=== Task to carry out ===
A line belongs in the answer if it contains "none"; copy every such line from the entries below.
START Records supplied
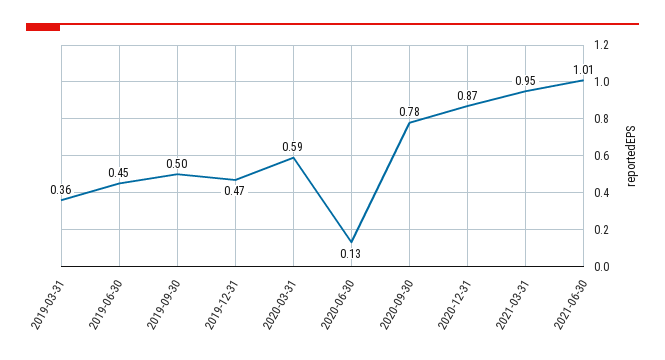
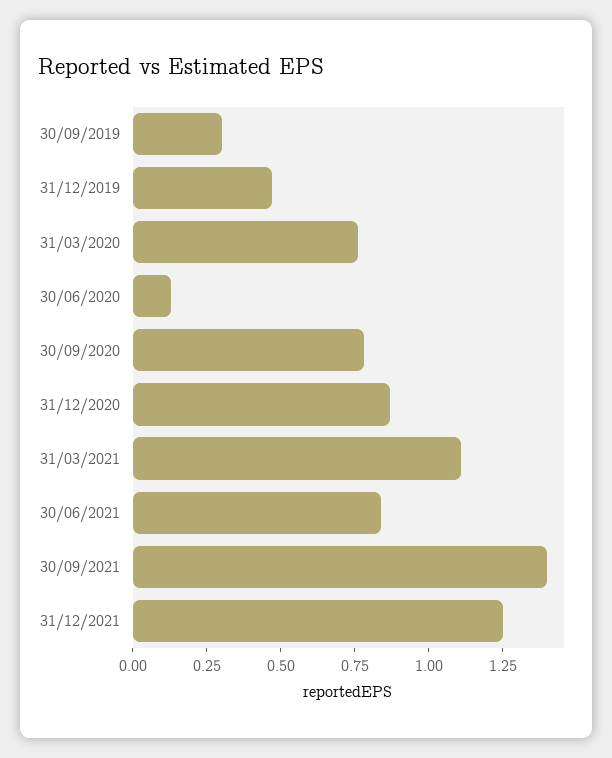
2019-03-31: 0.36 -> none
2019-06-30: 0.45 -> none
2019-09-30: 0.5 -> 0.3
2020-03-31: 0.59 -> 0.75
2021-03-31: 0.95 -> 1.1
2021-06-30: 1.01 -> 0.85
30/09/2021: none -> 1.4
31/12/2021: none -> 1.25

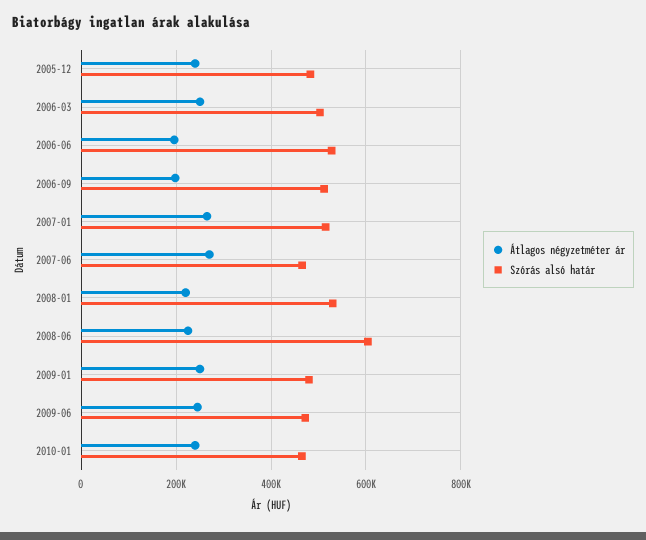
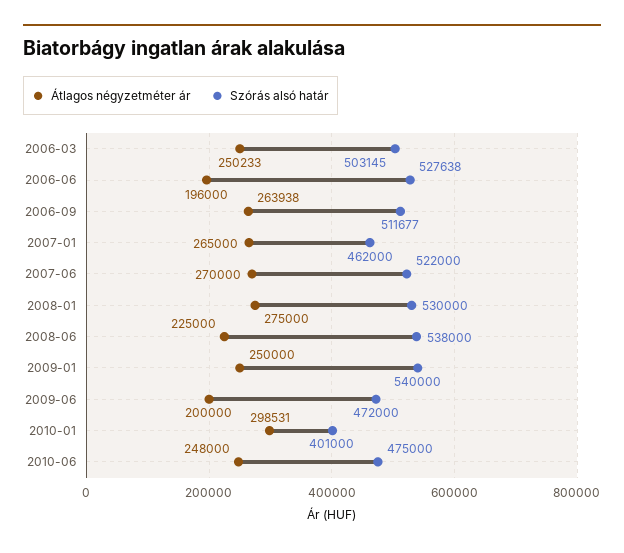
Átlagos négyzetméter ár, 2005-12: 240000 -> none
Szórás alsó határ, 2005-12: 480000 -> none
Átlagos négyzetméter ár, 2006-09: 200000 -> 263938
Szórás alsó határ, 2007-01: 520000 -> 462000
Szórás alsó határ, 2007-06: 460000 -> 522000
Átlagos négyzetméter ár, 2008-01: 220000 -> 275000
Szórás alsó határ, 2008-06: 600000 -> 538000
Szórás alsó határ, 2009-01: 480000 -> 540000
Átlagos négyzetméter ár, 2009-06: 240000 -> 200000
Átlagos négyzetméter ár, 2010-01: 240000 -> 298531
Szórás alsó határ, 2010-01: 460000 -> 401000
Átlagos négyzetméter ár, 2010-06: none -> 248000
Szórás alsó határ, 2010-06: none -> 475000

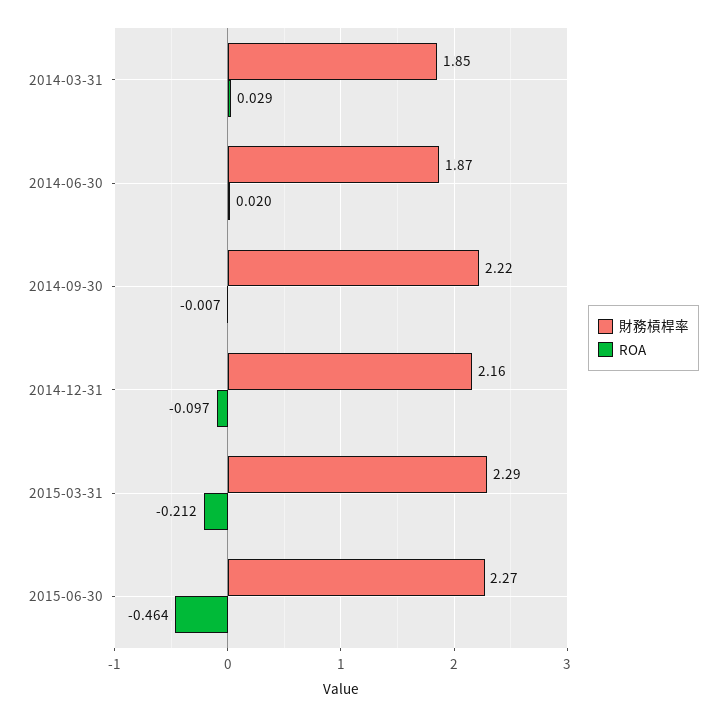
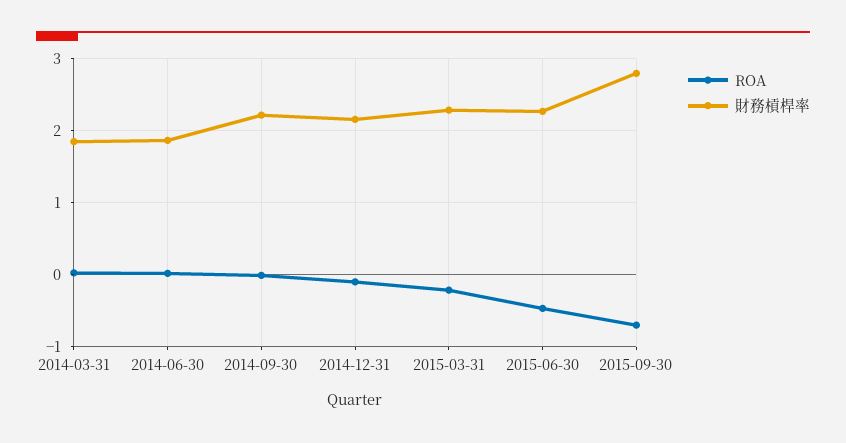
ROA, 2015-09-30: none -> -0.7
財務槓桿率, 2015-09-30: none -> 2.8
END Records supplied
=== Answer to this problem ===
2019-03-31: 0.36 -> none
2019-06-30: 0.45 -> none
30/09/2021: none -> 1.4
31/12/2021: none -> 1.25
Átlagos négyzetméter ár, 2005-12: 240000 -> none
Szórás alsó határ, 2005-12: 480000 -> none
Átlagos négyzetméter ár, 2010-06: none -> 248000
Szórás alsó határ, 2010-06: none -> 475000
ROA, 2015-09-30: none -> -0.7
財務槓桿率, 2015-09-30: none -> 2.8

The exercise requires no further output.